Try it: The exercise asks you to copy every line below in which "items" appears.

Provided information:
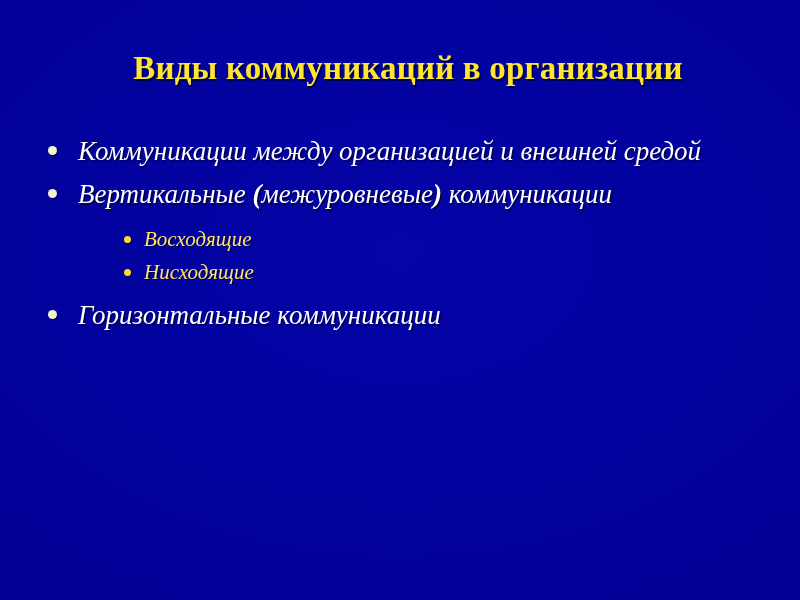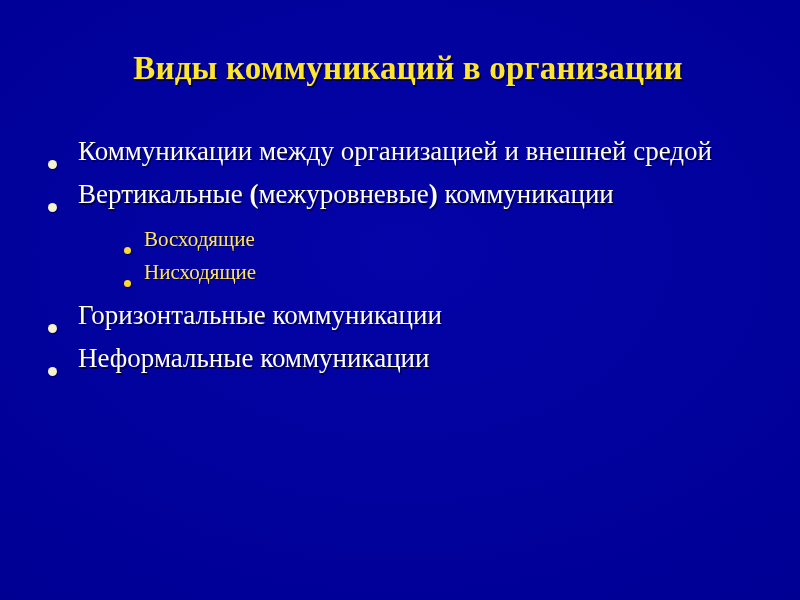--- a/index.html
+++ b/index.html
@@ -56,8 +56,9 @@
 
   .bullet-row {
     display: flex;
-    align-items: flex-end;
+    align-items: flex-start;
     width: 100%;
+    font-style: italic;
   }
 
   

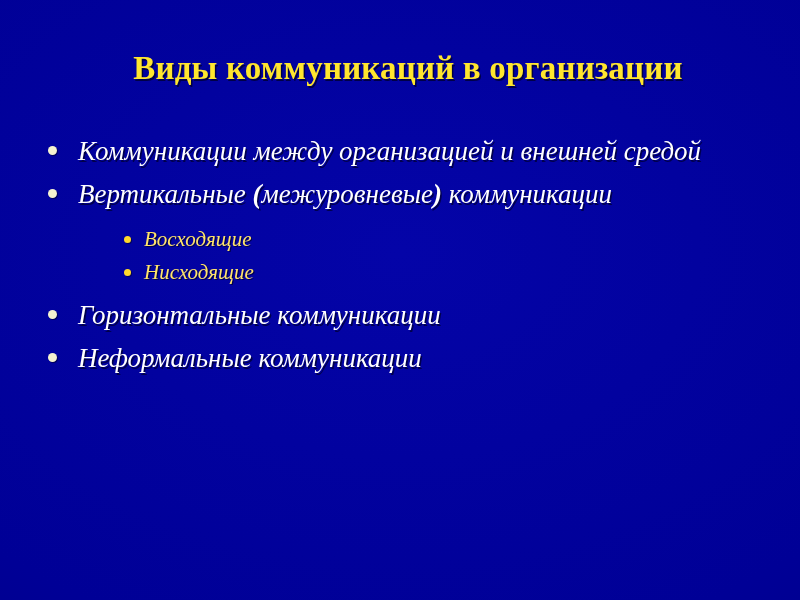--- a/index.html
+++ b/index.html
@@ -174,12 +174,6 @@
     </div>
 
 
-    <div class="bullet-row level1">
-      <span class="dot-cell">
-          <span class="dot"></span>
-        </span>
-      <span class="bullet-text">Неформальные коммуникации</span>
-    </div>
 
   </div>
 </div>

Answer to the exercise:
-    align-items: flex-end;
+    align-items: flex-start;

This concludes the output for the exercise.